**SUPPLIED DATA**
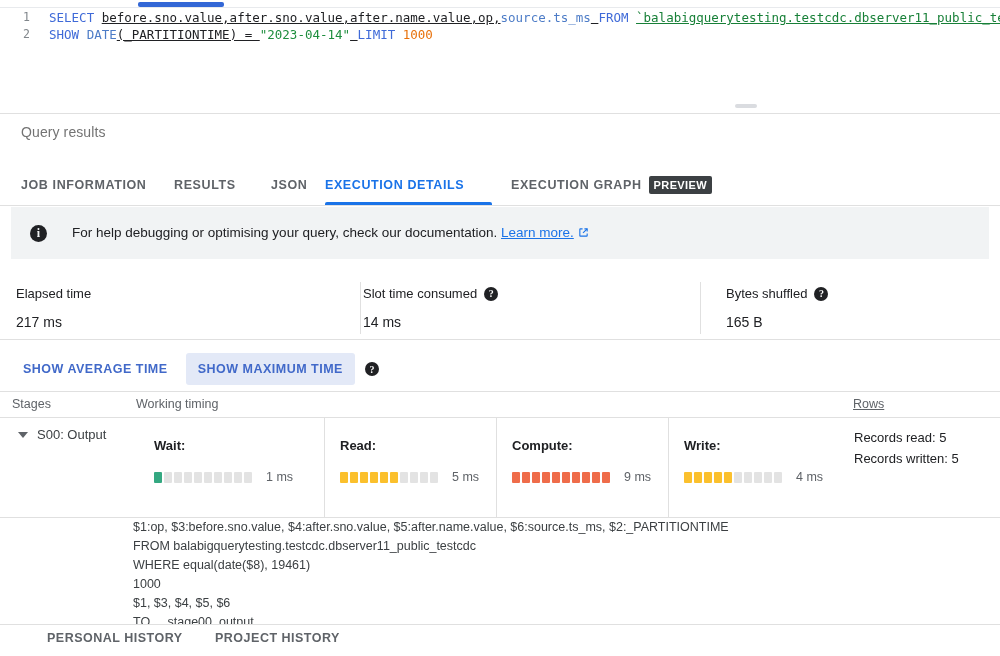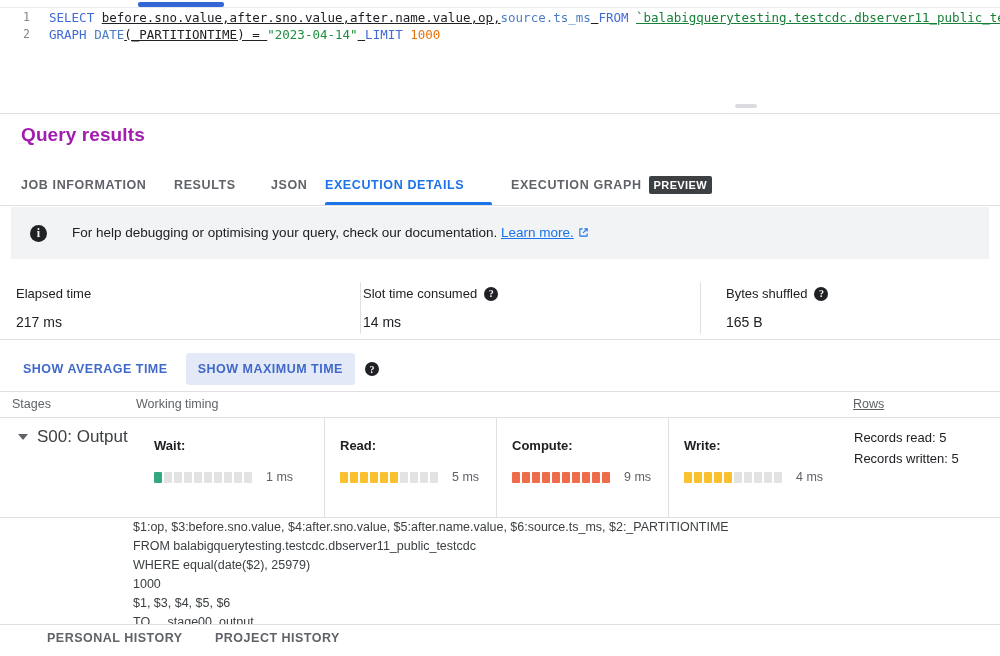--- a/index.html
+++ b/index.html
@@ -56,21 +56,21 @@
   }
 
   
   #results-panel {
     position: absolute; top: 114px; left: 0; width: 1000px; height: 510px;
     background: #ffffff;
   }
 
   #results-title {
     position: absolute; top: 10px; left: 21px;
-    font-size: 19px; color: #a21caf; letter-spacing: .1px; font-weight: bold;
+    font-size: 14px; color: #737373; letter-spacing: .1px;
   }
 
   
   #tabbar {
     position: absolute; top: 50px; left: 0; width: 1000px; height: 42px;
     border-bottom: 1px solid #e0e0e0;
   }
   .tab {
     position: absolute; top: 0; height: 42px;
     display: flex; align-items: center;
@@ -170,21 +170,21 @@
     font-size: 12.5px; color: #5f6368;
   }
 
   #stage-row {
     position: absolute; top: 303px; left: 0; width: 1000px; height: 100px;
     border-top: 1px solid #e0e0e0;
   }
   #stage-cell {
     position: absolute; top: 9px; left: 18px;
     display: flex; align-items: center;
-    font-size: 17px; color: #3c4043;
+    font-size: 13px; color: #3c4043;
   }
   #stage-caret {
     width: 0; height: 0; margin-right: 9px;
     border-left: 5px solid transparent;
     border-right: 5px solid transparent;
     border-top: 6px solid #5f6368;
   }
 
   #timing-group {
     position: absolute; top: 0; left: 139px; width: 706px; height: 100px;
@@ -241,21 +241,21 @@
 
 <div id="app">
 
   <div id="top-strip">
     <div id="active-tab-indicator"></div>
   </div>
 
   <div id="editor-panel">
     <div id="code-lines">
         <div class="code-line"><span class="gutter">1</span><span class="code-text"><span class="kw">SELECT </span><span class="id">before.sno.value,after.sno.value,after.name.value,op,</span><span class="fld">source.ts_ms</span><span class="id"> </span><span class="kw">FROM </span><span class="tbl">`balabigquerytesting.testcdc.dbserver11_public_testcdc`</span></span></div>
-        <div class="code-line"><span class="gutter">2</span><span class="code-text"><span class="kw">GRAPH </span><span class="fld">DATE</span><span class="id">(_PARTITIONTIME) = </span><span class="str">"2023-04-14"</span><span class="id"> </span><span class="kw">LIMIT </span><span class="num">1000</span></span></div>
+        <div class="code-line"><span class="gutter">2</span><span class="code-text"><span class="kw">SHOW </span><span class="fld">DATE</span><span class="id">(_PARTITIONTIME) = </span><span class="str">"2023-04-14"</span><span class="id"> </span><span class="kw">LIMIT </span><span class="num">1000</span></span></div>
       </div>
   </div>
   <div id="editor-bottom-rule"></div>
   <div id="splitter-handle"></div>
 
   <div id="results-panel">
 
     <div id="results-title">Query results</div>
 
     <div id="tabbar">
@@ -409,21 +409,21 @@
         </div>
       <div id="rows-cell">
           <div>Records read: 5</div>
           <div>Records written: 5</div>
         </div>
     </div>
 
     <div id="plan-block">
       <div id="plan-text">$1:op, $3:before.sno.value, $4:after.sno.value, $5:after.name.value, $6:source.ts_ms, $2:_PARTITIONTIME
 FROM balabigquerytesting.testcdc.dbserver11_public_testcdc
-WHERE equal(date($2), 25979)
+WHERE equal(date($8), 19461)
 1000
 $1, $3, $4, $5, $6
 TO __stage00_output</div>
     </div>
   </div>
 
   <div id="history-bar">
       <div class="history-item" style="left: 47px;">PERSONAL HISTORY</div>
       <div class="history-item" style="left: 215px;">PROJECT HISTORY</div>
     </div>

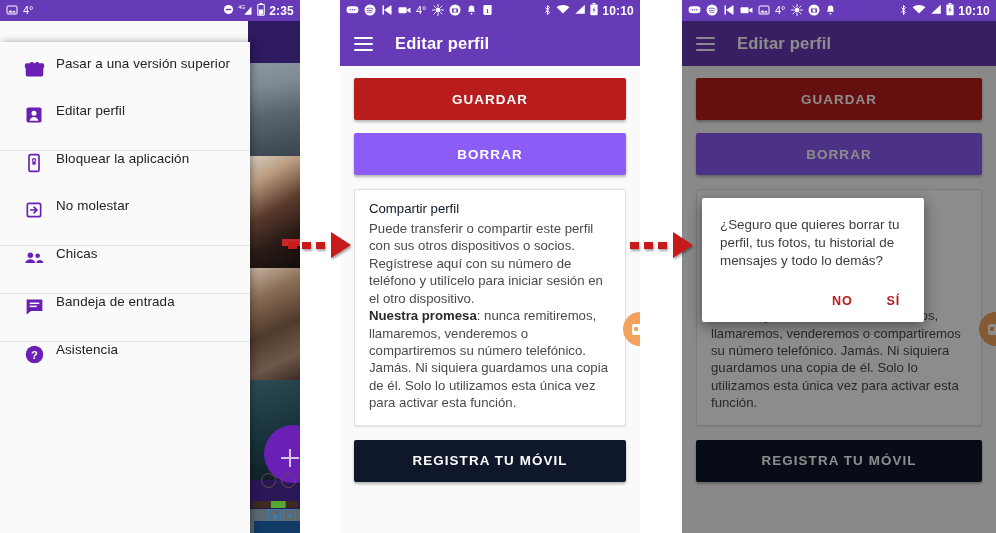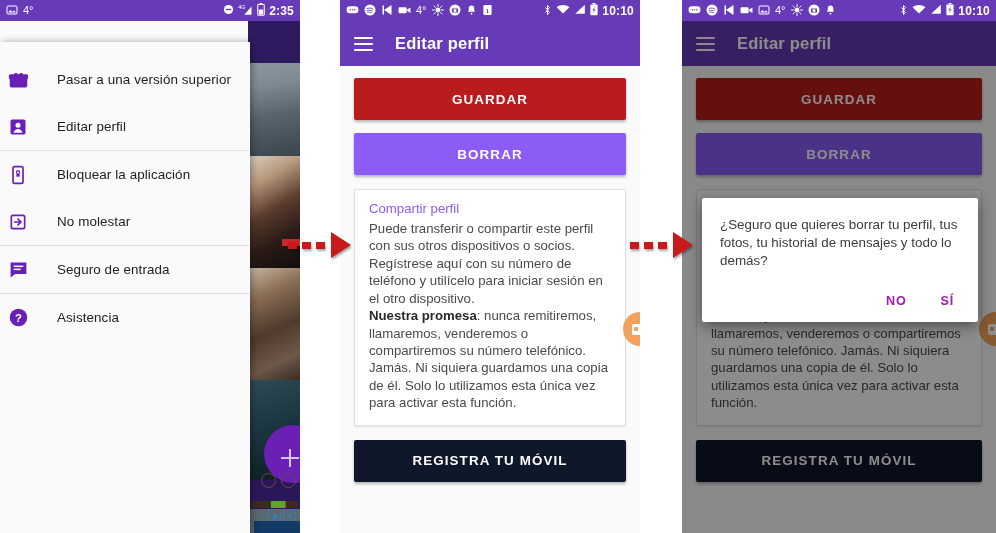--- a/index.html
+++ b/index.html
@@ -70,67 +70,67 @@
   .circ-row { position:absolute; right:0; top:452px; width:52px; height:16px; }
   .circ-row span { position:absolute; top:0; width:15px; height:15px; border:1.3px solid #6d4a4a;
         border-radius:50%; }
 
   .drawer {
     position: absolute; left: 0; top: 21px; width: 250px; height: 512px;
     background: #fafafa; box-shadow: 2px 0 7px rgba(0,0,0,.35);
   }
   .drawer-head { height: 14px; }
   .drawer-group { border-bottom: 1px solid #e2e2e2; }
-  .drawer-item { display: flex; align-items: center; height: 47px; padding-left: 6px; gap: 27px; }
+  .drawer-item { display: flex; height: 47px; padding-left: 22px; gap: 10px; }
   .di-icon { width: 24px; height: 24px; display:flex; align-items:center; justify-content:center;
         color: #6a1fb5; flex: 0 0 24px; }
   .di-icon svg { display:block; }
   .di-label { font-size: 13.4px; color: #222; letter-spacing: .1px; }
 
   
   .screen-body { padding: 12px 14px 0 14px; background: #fafafa; height: calc(100% - 66px); position: relative; }
   .btn {
     width: 100%; height: 42px; border: none; border-radius: 2px; color: #fff;
     font-size: 13.4px; font-weight: 600; letter-spacing: 1.1px;
     display:flex; align-items:center; justify-content:center;
     box-shadow: 0 2px 3px rgba(0,0,0,.28);
   }
   .btn-save { background: #b91c1c; }
   .btn-del  { background: #8b5cf6; margin-top: 13px; }
   .btn-reg  { background: #0f172a; margin-top: 14px; }
   .card {
     margin-top: 14px; background: #fff; border: 1px solid #e0e0e0; border-radius: 2px;
     padding: 11px 14px 13px 14px; box-shadow: 0 1px 2px rgba(0,0,0,.1);
   }
-  .card-title { font-size: 13.2px; color: #8b5cf6; margin-bottom: 4px; }
+  .card-title { font-size: 13.2px; color: #0f172a; margin-bottom: 4px; }
   .card-p { font-size: 13.2px; color: #4a4a4a; line-height: 1.32; }
   .card-p.second { }
   .card-p b { color: #2a2a2a; font-weight: 700; }
 
   
   .fab-orange { position: absolute; border-radius: 50%; background: #f2a25c;
         width: 34px; height: 34px; display:flex; align-items:center; justify-content:center; }
   .fab-cam { width: 17px; height: 11px; background:#fff; border-radius: 2px; position: relative; }
   .fab-cam:after { content:""; position:absolute; right:-6px; top:1.5px;
         border-top: 4px solid transparent; border-bottom: 4px solid transparent; border-left: 6px solid #fff; }
   .fab-cam:before { content:""; position:absolute; left:2px; top:3px; width:4px; height:4px;
         background:#f2a25c; border-radius:1px; }
 
   
   #panel3 .statusbar { background:#5c3fa0; }
   .dim { position:absolute; left:0; top:21px; width:100%; height:512px;
         background: rgba(0,0,0,.45); pointer-events: none; }
   .dialog {
-    position: absolute; left: 20px; top: 198px; width: 276px;
+    position: absolute; left: 20px; top: 198px; width: 222px;
     background: #fff; border-radius: 2px; padding: 18px 18px 8px 18px;
     box-shadow: 0 4px 14px rgba(0,0,0,.45); z-index: 5;
   }
   .dialog-msg { font-size: 13.4px; color: #3c3c3c; line-height: 1.34; }
   .dialog-actions { display:flex; justify-content:flex-end; gap: 30px; margin-top: 18px; padding-right: 4px; }
-  .dialog-btn { color:#a21caf; font-size: 12.6px; font-weight: 700; letter-spacing: .8px; padding: 6px 2px; }
+  .dialog-btn { color:#b91c1c; font-size: 12.6px; font-weight: 700; letter-spacing: .8px; padding: 6px 2px; }
 
   
   .arrow { position: absolute; height: 26px; display:flex; align-items:center; z-index: 20; }
   .arrow .dash { width: 9px; height: 7px; background:#c81a1a; margin-right: 5px;
         filter: drop-shadow(1px 2px 1px rgba(0,0,0,.35)); }
   .arrow .head { width: 0; height: 0; border-top: 13px solid transparent; border-bottom: 13px solid transparent;
         border-left: 20px solid #c81a1a; margin-left: 1px;
         filter: drop-shadow(1px 2px 1px rgba(0,0,0,.35)); }
   #arrow1 { left: 288px; top: 232px; }
   #arrow2 { left: 630px; top: 232px; }
@@ -241,31 +241,44 @@
             <span class="di-icon">
               <svg width="20" height="20" viewBox="0 0 24 24" fill="none" stroke="#6a1fb5" stroke-width="2">
                 <rect x="4" y="4" width="16" height="16" rx="2"></rect>
                 <path d="M8 12h7M12 8.5l3.5 3.5L12 15.5" stroke-linecap="round"></path>
               </svg>
             </span>
             <span class="di-label">No molestar</span>
           </div>
         </div>
 
+        <div class="drawer-group">
+          <div class="drawer-item">
+            <span class="di-icon">
+              <svg width="22" height="22" viewBox="0 0 24 24" fill="#6a1fb5">
+                <circle cx="8" cy="9" r="3"></circle>
+                  <circle cx="16" cy="9.5" r="2.5"></circle>
+                <path d="M2.5 17.5c.6-3 3-4.2 5.5-4.2s4.9 1.2 5.5 4.2z"></path>
+                <path d="M14.5 17.5c.4-2.2 2.2-3.2 4-3.2s3.4 1 3.6 3.2z"></path>
+              </svg>
+            </span>
+            <span class="di-label">Chicas</span>
+          </div>
+        </div>
 
         <div class="drawer-group">
           <div class="drawer-item">
             <span class="di-icon">
               <svg width="21" height="21" viewBox="0 0 24 24">
                 <path d="M3 4h18v13H8l-5 4z" fill="#6a1fb5"></path>
                 <rect x="6.5" y="7.5" width="11" height="1.7" fill="#fff"></rect>
                 <rect x="6.5" y="11" width="8" height="1.7" fill="#fff"></rect>
               </svg>
             </span>
-            <span class="di-label">Seguro de entrada</span>
+            <span class="di-label">Bandeja de entrada</span>
           </div>
         </div>
 
         <div class="drawer-group" style="border-bottom:none">
           <div class="drawer-item">
             <span class="di-icon">
               <svg width="21" height="21" viewBox="0 0 24 24">
                 <circle cx="12" cy="12" r="10" fill="#6a1fb5"></circle>
                 <text x="12" y="17" font-size="13" font-weight="bold" fill="#fff" text-anchor="middle" font-family="sans-serif">?</text>
               </svg>

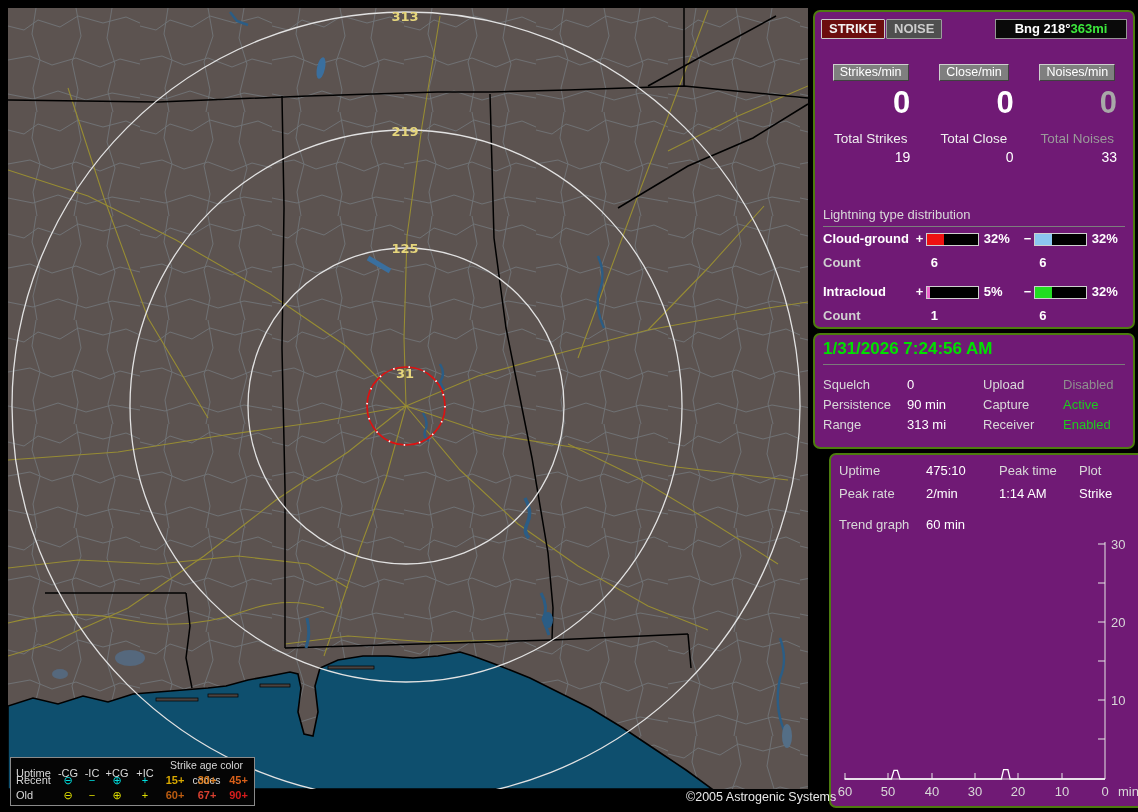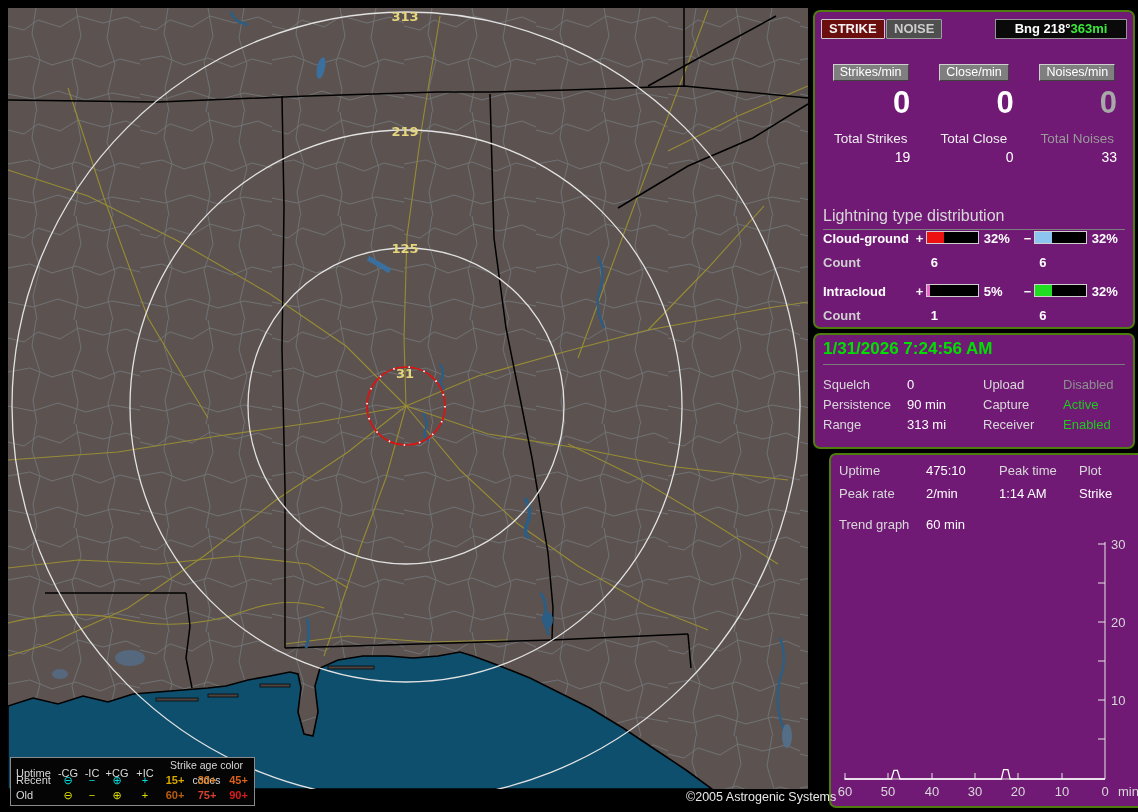--- a/index.html
+++ b/index.html
@@ -33,23 +33,23 @@
   .cnt-grid{position:absolute;left:4px;right:4px;top:52px;display:grid;
       grid-template-columns:1fr 1fr 1fr;row-gap:0;}
   .rate-btn{justify-self:center;background:#7f7f7f;color:#fff;font-size:12.5px;
       padding:0 6px 1px 6px;border:1px solid;border-color:#cfcfcf #404040 #404040 #cfcfcf;}
   .bigzero{text-align:right;padding-right:12px;font-size:31px;font-weight:bold;
       line-height:34px;margin-top:5px;}
   .tot-lab{text-align:center;font-size:13.5px;color:#efefef;margin-top:11px;}
   .tot-val{text-align:right;padding-right:12px;font-size:14px;margin-top:3px;}
   .dimtxt{color:#9a9a9a !important;}
   .dimnum{color:#a8a8a8 !important;}
-  #dist-title{position:absolute;left:8px;right:8px;top:195px;font-size:16px;
+  #dist-title{position:absolute;left:8px;right:8px;top:195px;font-size:13px;
       color:#d8d8d8;border-bottom:1px solid #7d7d7d;padding-bottom:4px;}
-  .dist-row{position:absolute;left:8px;right:4px;display:flex;align-items:flex-start;
+  .dist-row{position:absolute;left:8px;right:4px;display:flex;align-items:flex-end;
       font-size:13px;font-weight:bold;}
   .dist-lab{width:92px;}
   .sign{width:13px;text-align:center;}
   .bar{width:52px;height:11px;border:1px solid #cfcfcf;background:#000;
       display:inline-block;}
   .bar>div{height:100%;}
   .pct{width:38px;padding-left:5px;}
   .count-row{position:absolute;left:8px;font-size:13px;font-weight:bold;}
   .count-lab{color:#cfcfcf;display:inline-block;width:104px;}
   .count-v1{display:inline-block;width:105px;}
@@ -185,21 +185,21 @@
     <span class="agec" style="color:#d87818">30+</span>
     <span class="agec" style="color:#d8601a">45+</span>
   </div>
   <div class="lg-row">
     <span class="l">Old</span>
     <span class="c" style="color:#dede00">⊖</span>
     <span class="c" style="color:#dede00">−</span>
     <span class="c" style="color:#dede00">⊕</span>
     <span class="c" style="color:#dede00">+</span>
     <span class="agec" style="color:#bc5c10">60+</span>
-    <span class="agec" style="color:#d84030">75+</span>
+    <span class="agec" style="color:#d84030">67+</span>
     <span class="agec" style="color:#d81d1d">90+</span>
   </div>
 </div>
 
 <div id="copyright" class="abs">©2005 Astrogenic Systems</div>
 
 <div id="panel1" class="panel">
   <div id="strike-btn" class="btn">STRIKE</div>
   <div id="noise-btn" class="btn">NOISE</div>
   <div id="bng-box" class="abs">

**PROBLEM STATEMENT**
Show the lines where the word "history" appears in the entries.

**ANSWER SPACE**
   <div id="history-bar">
       <div class="history-item" style="left: 47px;">PERSONAL HISTORY</div>
       <div class="history-item" style="left: 215px;">PROJECT HISTORY</div>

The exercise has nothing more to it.